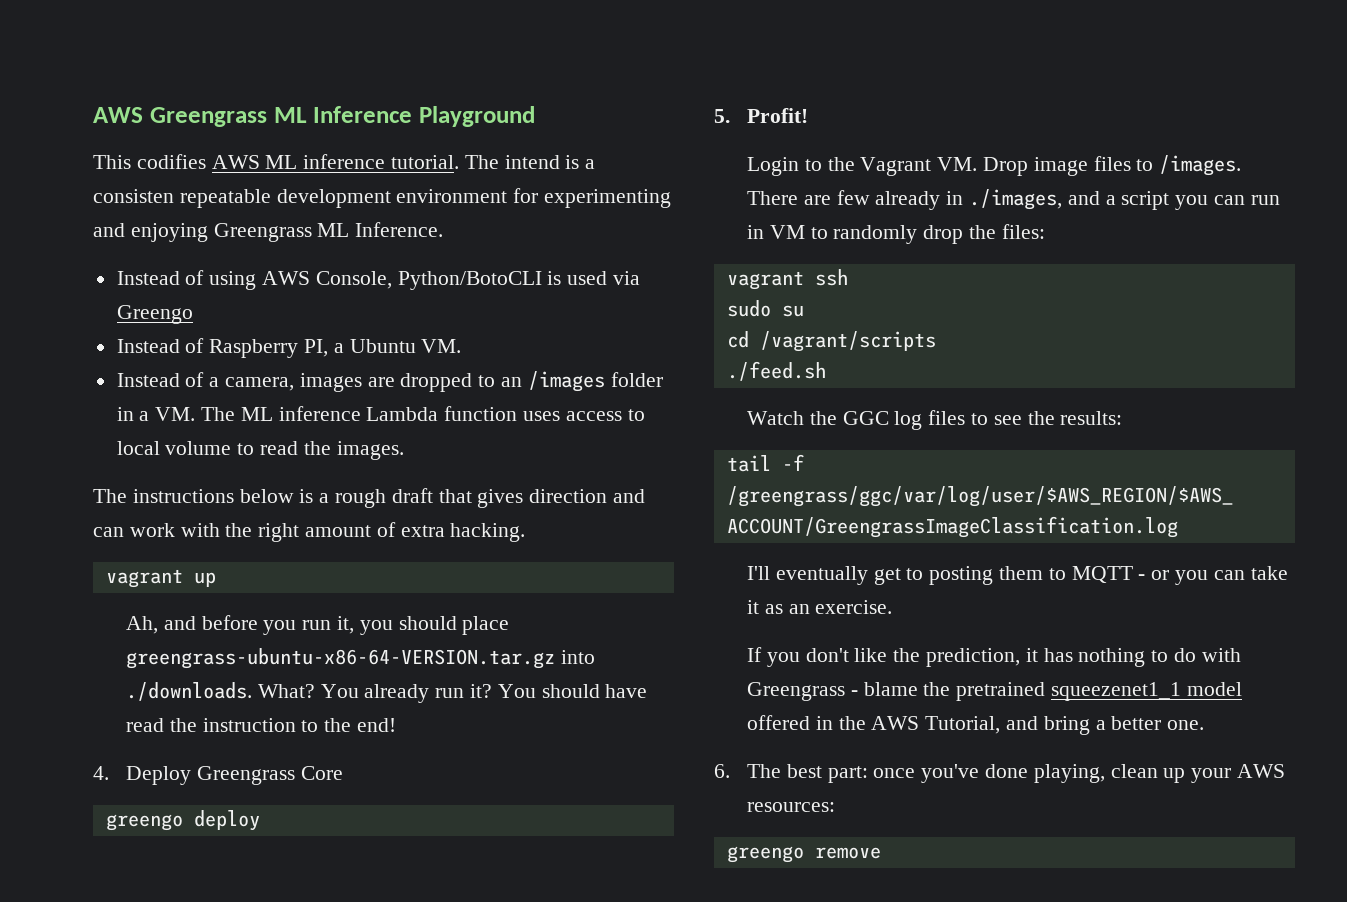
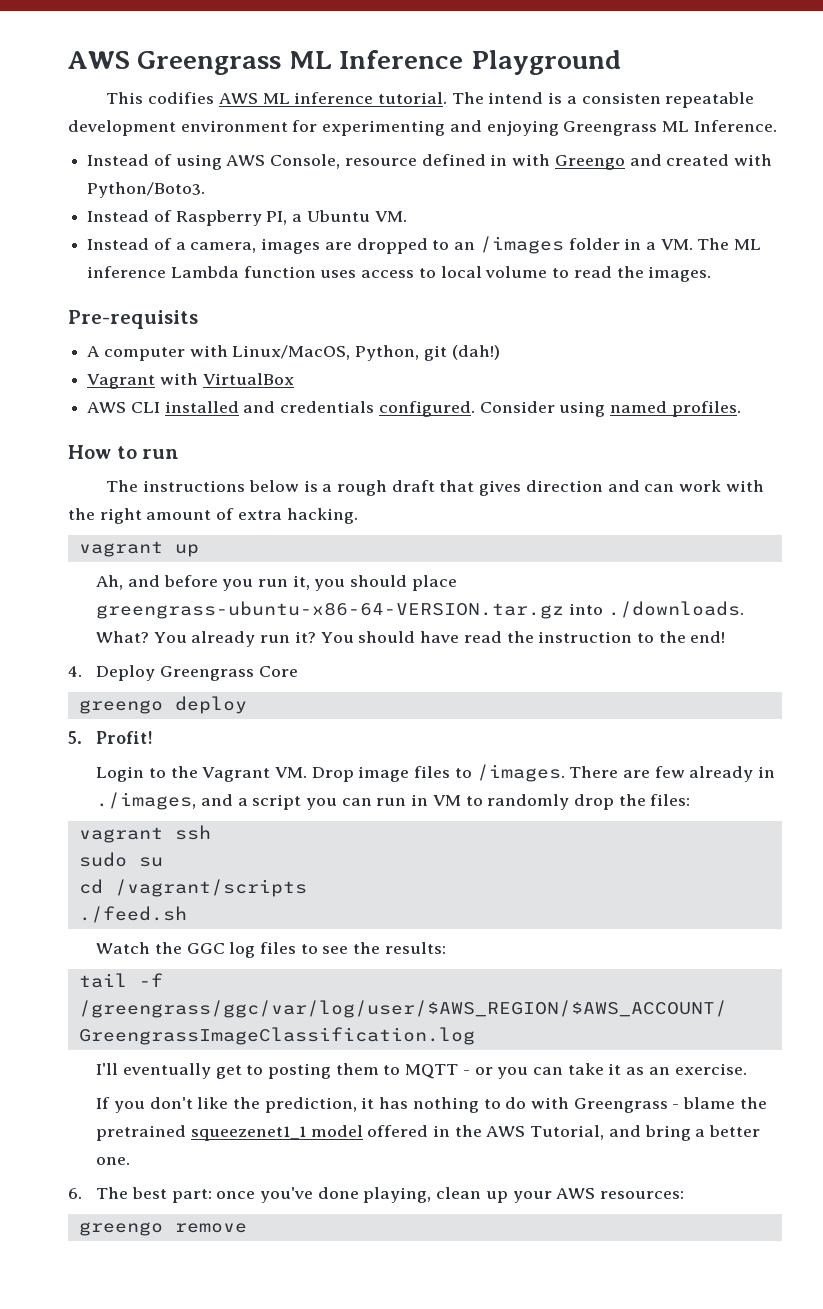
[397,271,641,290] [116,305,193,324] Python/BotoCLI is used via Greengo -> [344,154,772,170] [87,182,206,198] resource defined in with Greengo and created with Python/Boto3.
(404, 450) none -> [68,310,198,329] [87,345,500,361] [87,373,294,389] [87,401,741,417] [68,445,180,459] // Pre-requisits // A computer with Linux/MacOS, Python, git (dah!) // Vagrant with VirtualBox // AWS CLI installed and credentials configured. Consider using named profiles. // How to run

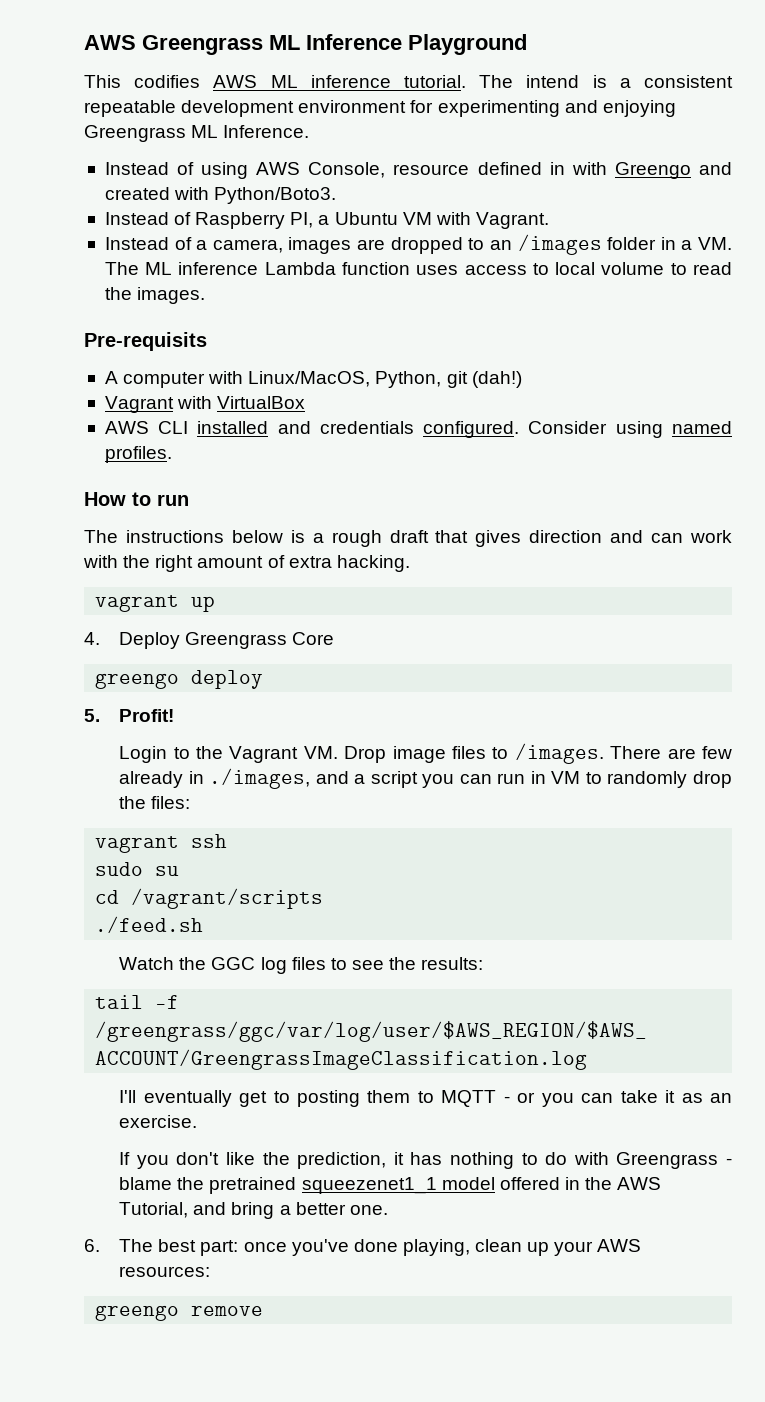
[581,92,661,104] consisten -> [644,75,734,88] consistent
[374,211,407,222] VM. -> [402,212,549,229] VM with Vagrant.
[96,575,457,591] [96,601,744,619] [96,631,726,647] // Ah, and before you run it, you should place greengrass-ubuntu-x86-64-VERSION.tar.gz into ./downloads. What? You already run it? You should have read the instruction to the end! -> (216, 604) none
■ ■ ■
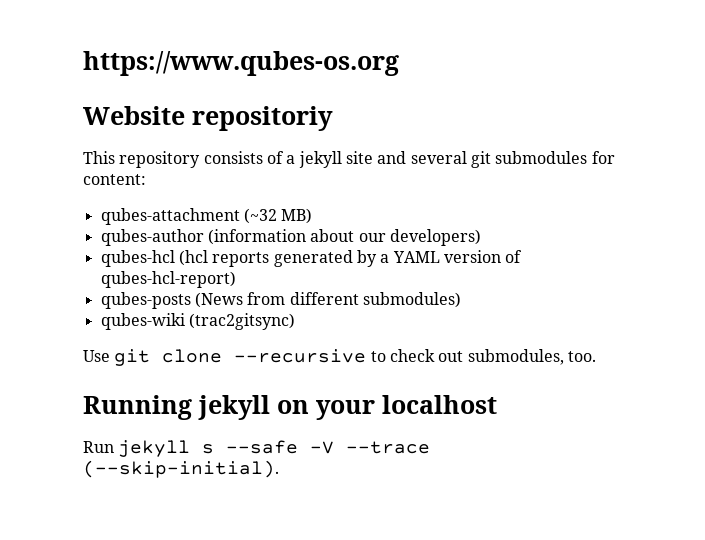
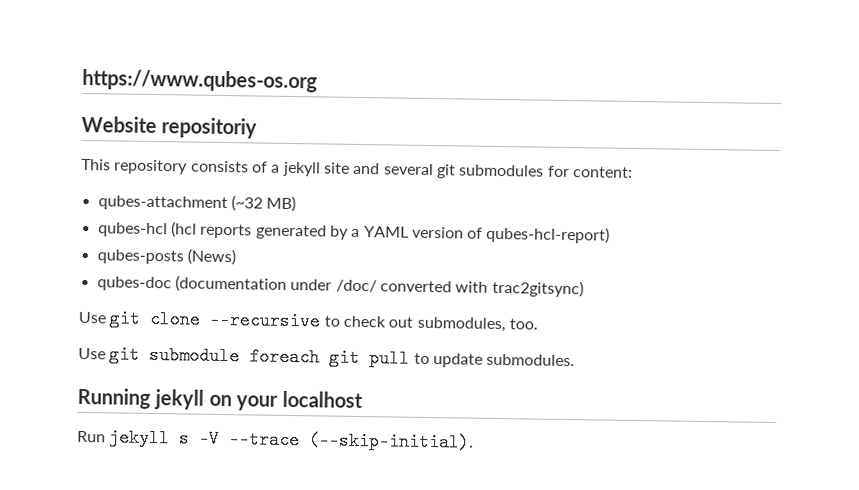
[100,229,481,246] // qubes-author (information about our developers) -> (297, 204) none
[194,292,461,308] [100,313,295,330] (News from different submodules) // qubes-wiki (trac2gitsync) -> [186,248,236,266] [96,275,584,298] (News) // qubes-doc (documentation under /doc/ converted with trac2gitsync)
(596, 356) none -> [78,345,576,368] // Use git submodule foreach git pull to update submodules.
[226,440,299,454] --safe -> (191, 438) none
■ ■ ■
• WHAT NEEDS TO BE DONE
The line above containing "[581,92,661,104] consisten ->", the line containing "[96,575,457,591] [96,601,744,619] [96,631,726,647]", and every line between them are to be transcribed exactly; no other line is wanted.

• SOLVED PROBLEM
[581,92,661,104] consisten -> [644,75,734,88] consistent
[374,211,407,222] VM. -> [402,212,549,229] VM with Vagrant.
[96,575,457,591] [96,601,744,619] [96,631,726,647] // Ah, and before you run it, you should place greengrass-ubuntu-x86-64-VERSION.tar.gz into ./downloads. What? You already run it? You should have read the instruction to the end! -> (216, 604) none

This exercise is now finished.